Direct conversion of somatic cells to neuronal precursors: Problems and outlooks

The generation of multipotent patient-specific neural precursors from human fibroblasts is one of the challenges to regenerative medicine. A recently proposed novel approach allows direct conversion of human and mouse fibroblasts into induced neuronal precursor (iNP) cells by overexpression of a single transcription factor, Sox2. In this work, we have analyzed the Sox2-induced iNP cells and evaluated the possibility of its medical application.
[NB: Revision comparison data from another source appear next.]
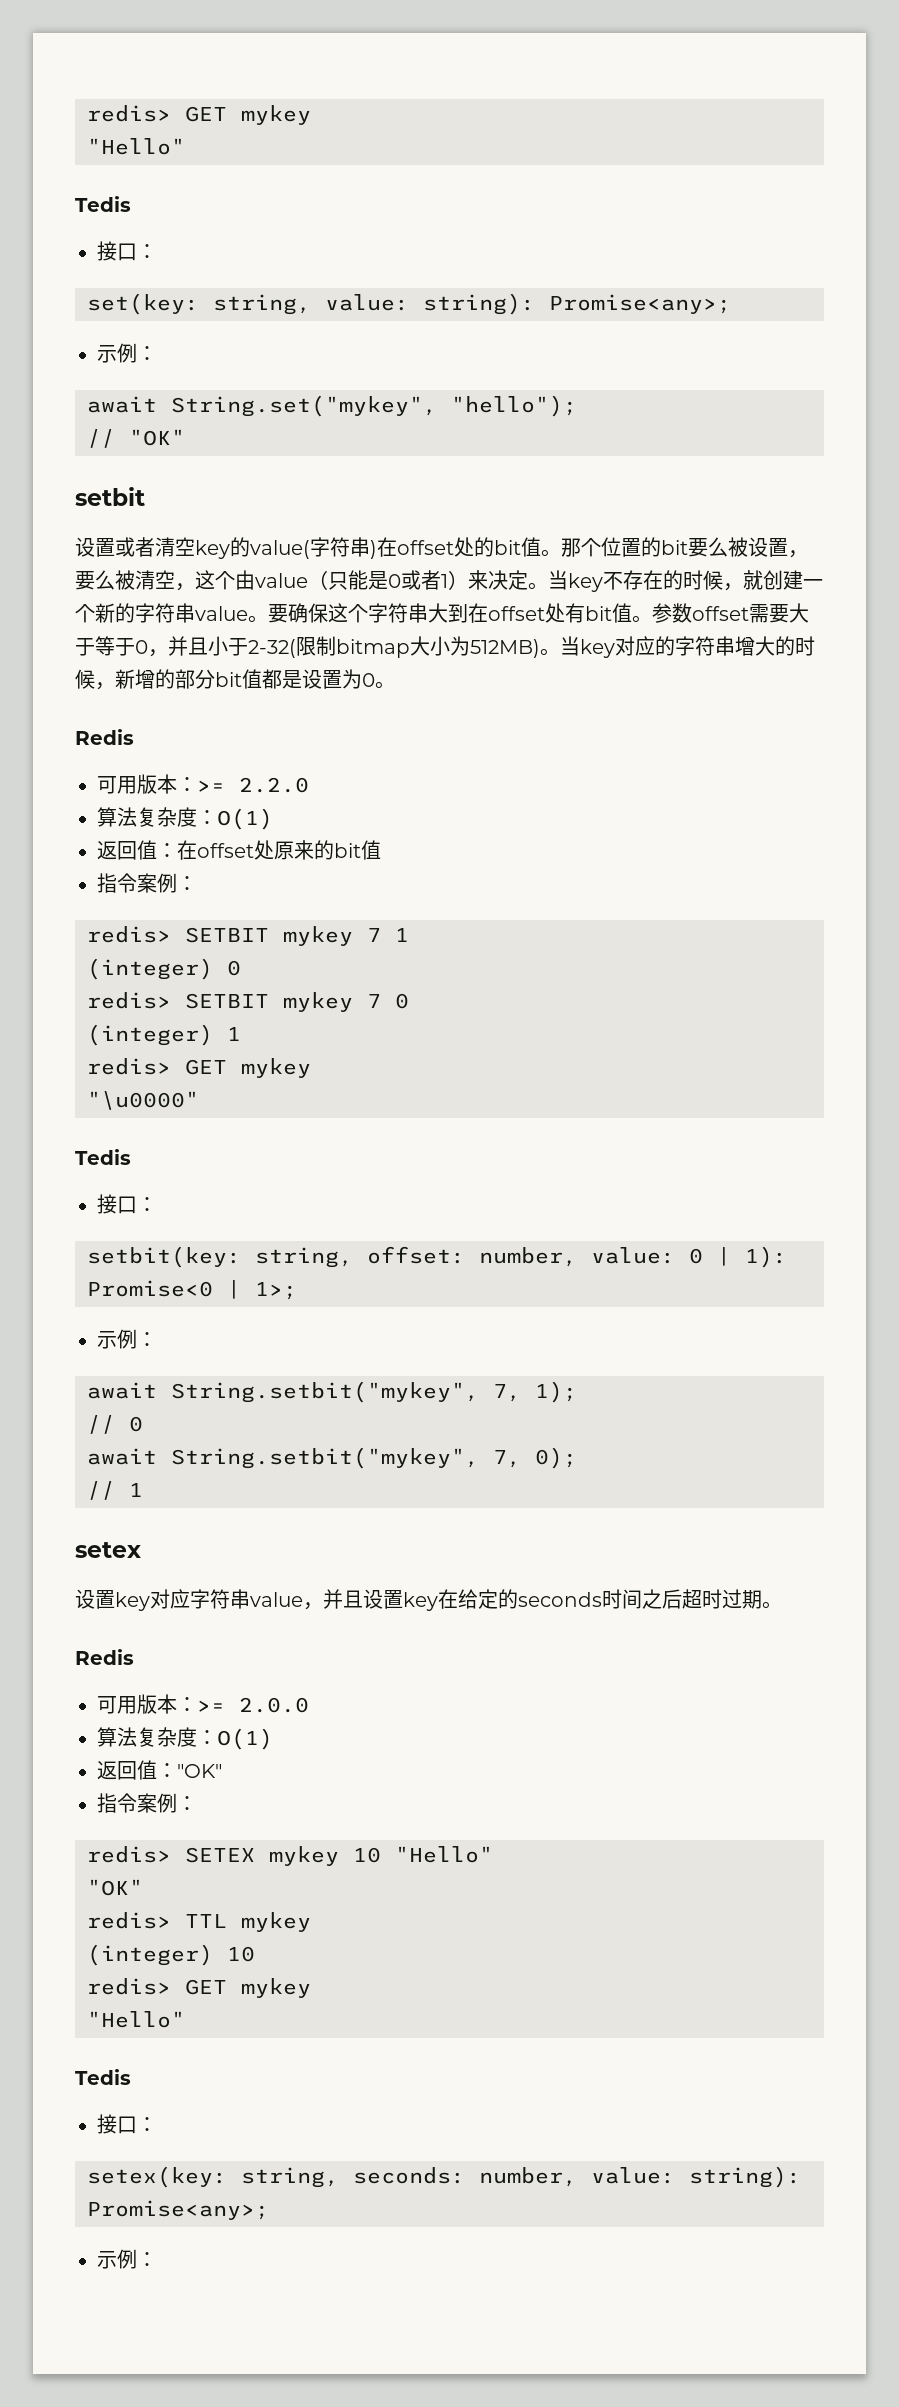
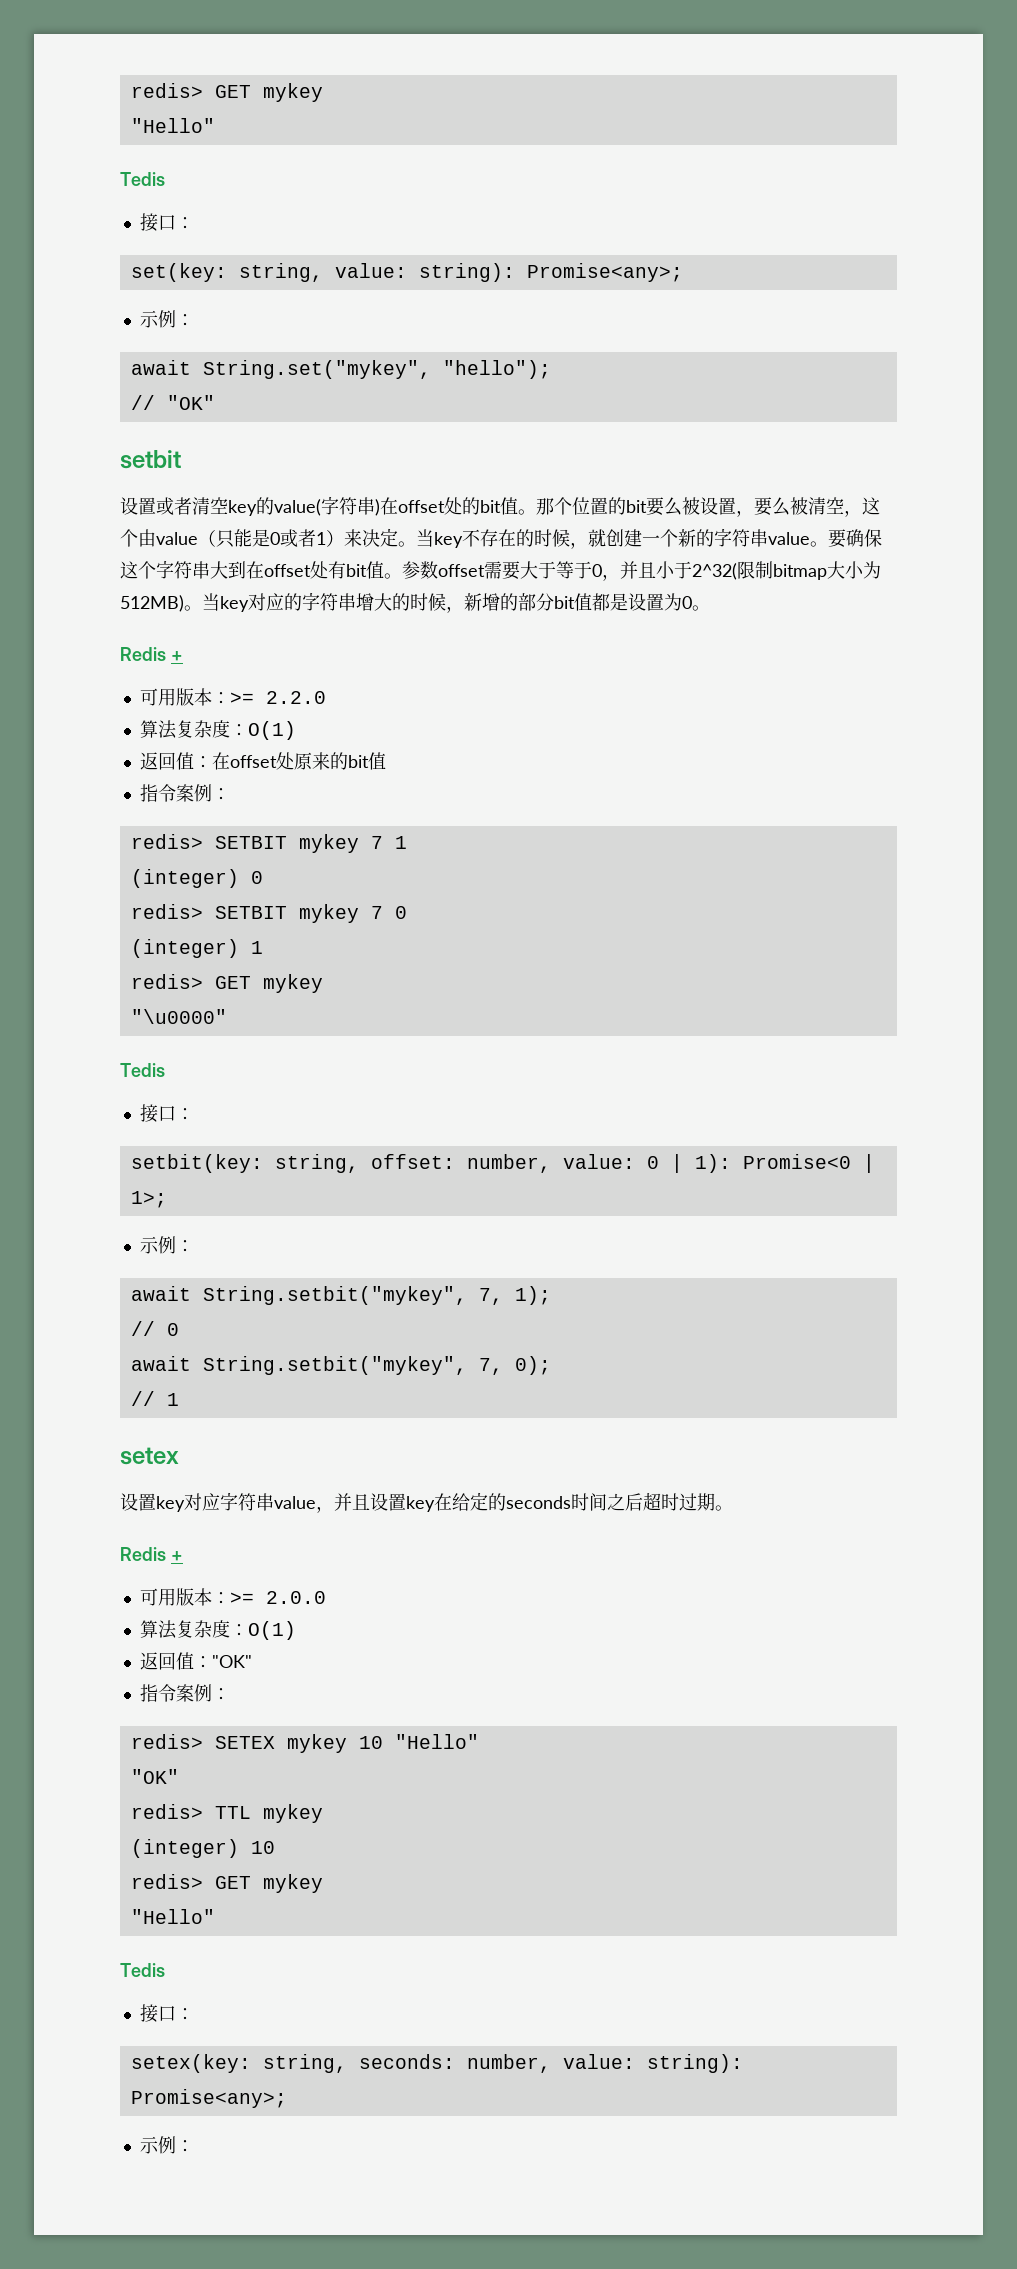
- 参数offset需要大于等于0，并且小于2-32(限制bitmap大小为512MB)。
+ 参数offset需要大于等于0，并且小于2^32(限制bitmap大小为512MB)。
  当key对应的字符串增大的时候，新增的部分bit值都是设置为0。
- Redis
+ Redis +
  设置key对应字符串value，并且设置key在给定的seconds时间之后超时过期。
- Redis
+ Redis +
Both mouse and human fibroblasts had pronounced morphological changes after lentiviral-mediated Sox2 overexpression. The resulting mouse and human iNP cell cultures are morphologically similar to the neuronal precursors (NPs) derived from the mouse embryonic brain. Both human and mouse iNP cells express NP molecular markers, however, differentiation of mouse iNP cells fails to produce various types of neural cells. Especially, these cells are unable to differentiate into mature neurons. In addition to Sox2, we have treated human fibroblasts with c-Myc in combination with either Ascl or Brn2. One of the produced cell lines displayed a low proliferative potential, while another intensely divided; however, cytogenetic analysis revealed their aberrant karyotype. The observed specific features of both the human and mouse iNP cells produced according to this protocol make them of limited therapeutic use. Thus, these iNP cell cultures are not completely equivalent to natural NPs. Correspondingly, we assume that the published protocol for iNP generation via Sox2 exogenous expression is poorly reproducible.